How to iterate a table using chunks

To most efficiently retrieve data from a Deephaven table, you should use the Deephaven chunk API. The chunk API reads several values from a column all at once rather than reading individual values one at a time. This reduces the need for allocation and virtual method calls which can have negative performance impacts when processing large data sets.

To retrieve data using chunks, you must first create a Context. The ColumnSources provide two types of contexts:

  • GetContext - A GetContext includes an internal chunk that is either allocated or points directly to the backing store. If you need read-only access to the data, then getChunk is preferred.

  • FillContext - If you need to mutate your data, then you should prefer fillChunk and allocate a WritableChunk within user code. Each context is created with a size, which is the largest chunk that can be read in a single call.

To create a GetContext or a FillContext, call the ColumnSource's makeGetContext or makeFillContext method, respectively. The context creation methods take a size; you cannot call getChunk or fillChunk with an OrderedKeys that contains more elements than the size of the context you created. These contexts may only be used with the ColumnSource that created them.

We must ensure that we release (close) contexts after use, otherwise we might leak file handles (in the case of disk backed column sources). Most Deephaven code that uses these objects follows the following try-with-resources pattern to ensure that objects are properly released even under exceptional circumstances.

Sometimes there is information that can be shared while reading data that doesn't belong to a specific column source. For example, a sorted column can reuse redirection lookups for the same ordered keys, or an ungrouped column can reuse the sizes of the underlying arrays. To enable reusing these results, we use a SharedContext structure. We create a SharedContext, which is then passed to each of the ColumnSource, makeGetContext or makeFillContext calls. When transitioning between chunks, you must call the reset() method on the SharedContext, so that cached values are discarded, and the query engine does not incorrectly use those cached values on the next Chunk. Internally, the SharedContext contains a map so that columns with the same structure share values, but those that have different structures do not share values.

The Index provides an ordered list of longs that are valid locations in the table. We use the OrderedKeyIterator to go through the Index in chunks; creating a new OrderedKeys for each chunk that we would like to read from the table. The smaller slice of OrderedKeys serves as the argument to the getChunk or fillChunk calls.

The SharedContext, GetContext, FillContext, and OrderedKeysIterator all may allocate internal resources. When you have finished using them, you must close() them. Deephaven recommends using the try-with-resources pattern for these contexts.

In the following example we read data from two column sources and accumulate values in an ArrayList and a MutableLong.

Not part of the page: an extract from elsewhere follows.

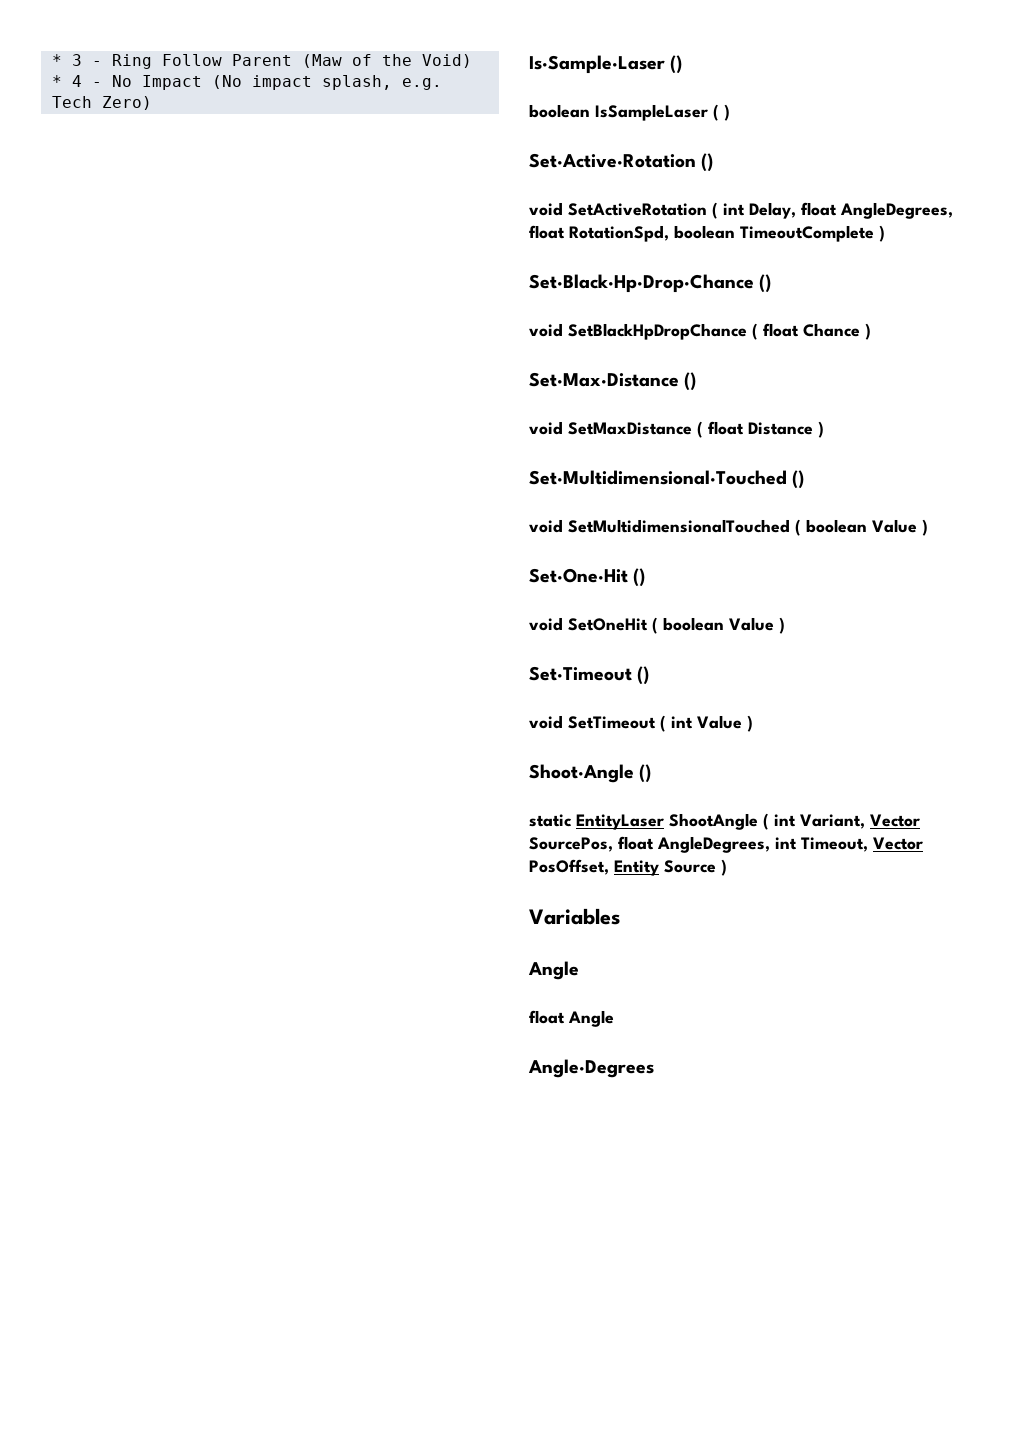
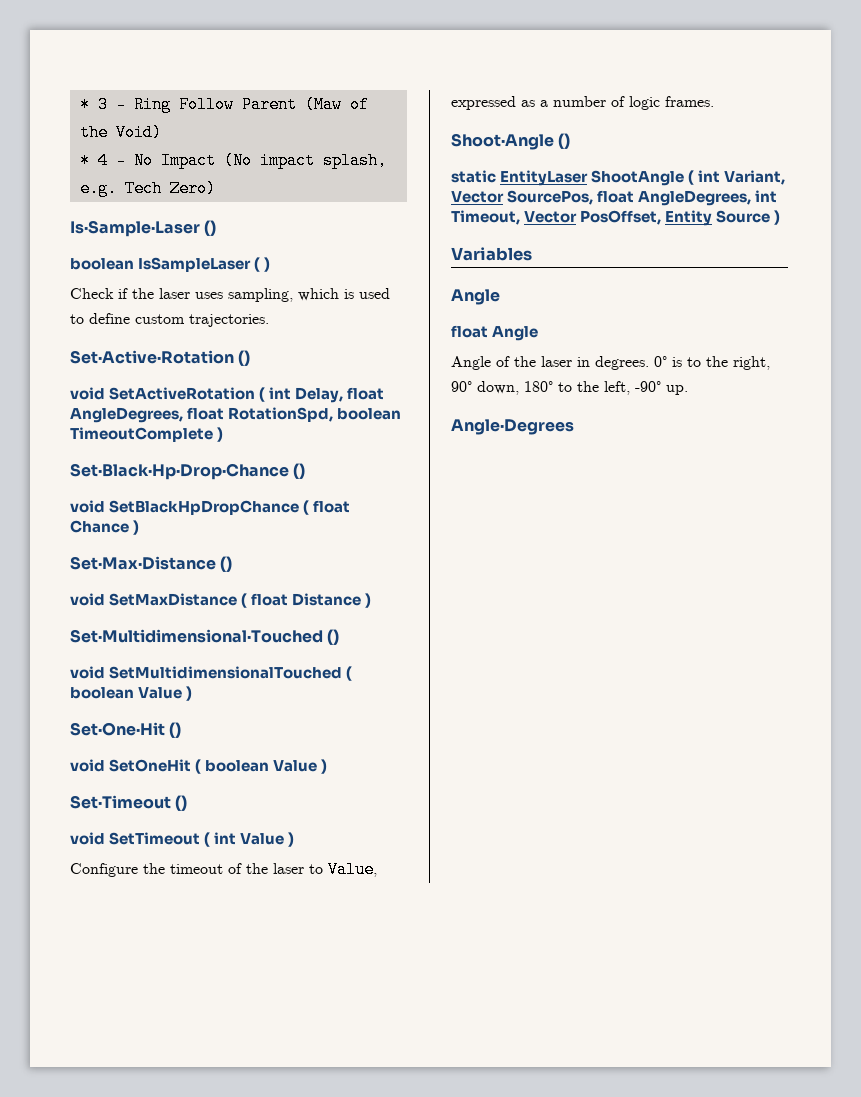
(730, 112) none -> [70,288,390,302] [70,313,269,327] // Check if the laser uses sampling, which is used to define custom trajectories.
(753, 723) none -> [70,861,377,878] [451,96,714,110] // Configure the timeout of the laser to Value, expressed as a number of logic frames.
(614, 1018) none -> [451,356,770,370] [451,381,688,395] // Angle of the laser in degrees. 0° is to the right, 90° down, 180° to the left, -90° up.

In practical usage, you should avoid the use of ArrayList and ImmutablePair for primitive types as boxing the primitives creates additional garbage.

final ArrayList<ImmutablePair<String, Long>> values;
final MutableLong total = new MutableLong();

// if our table is smaller than our chunk size, there is no need to allocate a bigger context
final int chunkSize = (int)Math.min(CHUNK_SIZE, index.size());

try (final SharedContext sharedContext = SharedContext.makeSharedContext();
     final ChunkSource.GetContext d2context = dim2ColumnSource.makeGetContext(chunkSize, sharedContext);
     final ChunkSource.GetContext rvcontext = rvColumnSource.makeGetContext(chunkSize, sharedContext);
     final OrderedKeys.Iterator okit = index.getOrderedKeysIterator()) {

    // The hasMore call is equivalent to "hasNext" on a single-item iterator.
    while (okit.hasMore()) {
        // Before proceeding with the get operations, we must reset the SharedContext; otherwise we may
        // incorrectly use shared context values from the prior iteration.
        sharedContext.reset();

        // We retrieve a child OrderedKeys from the iterator, that will have at most chunkSize elements
        final OrderedKeys chunkOk = okit.getNextOrderedKeysWithLength(chunkSize);

        // We get a chunk with the values our "D2" string value.
        final ObjectChunk<String, ? extends Values> d2chunk = dim2ColumnSource.getChunk(d2context, chunkOk).asObjectChunk();

        // And do the same for the random values chunk.
        final LongChunk<? extends Values> rvchunk = rvColumnSource.getChunk(rvcontext, chunkOk).asLongChunk();

        // We now iterate the chunks in parallel.  The chunk element access is non-virtual.  You can only
        // call the get method on a typed Chunk.  If you need to handle many data types in a complex way,
        // then you must write a kernel for each data type.
        //
        // The com.illumon.iris.db.v2.utils.ChunkBoxer converts data to an object, but further operations
        // come at a significant performance penalty compared to using native Java data types.
        for (int ii = 0; ii < d2chunk.size(); ++ii) {
            values.add(new ImmutablePair<>(d2chunk.get(ii), rvchunk.get(ii)));
            total.add(rvchunk.get(ii));
        }
    }
}

In the next example, we use a WritableChunk passed into the fillChunk method instead of a getChunk call. The semantics are identical to the prior example, but the chunk can be modified with the set method, or by passing it to a function (e.g., sort) that expects a WritableChunk.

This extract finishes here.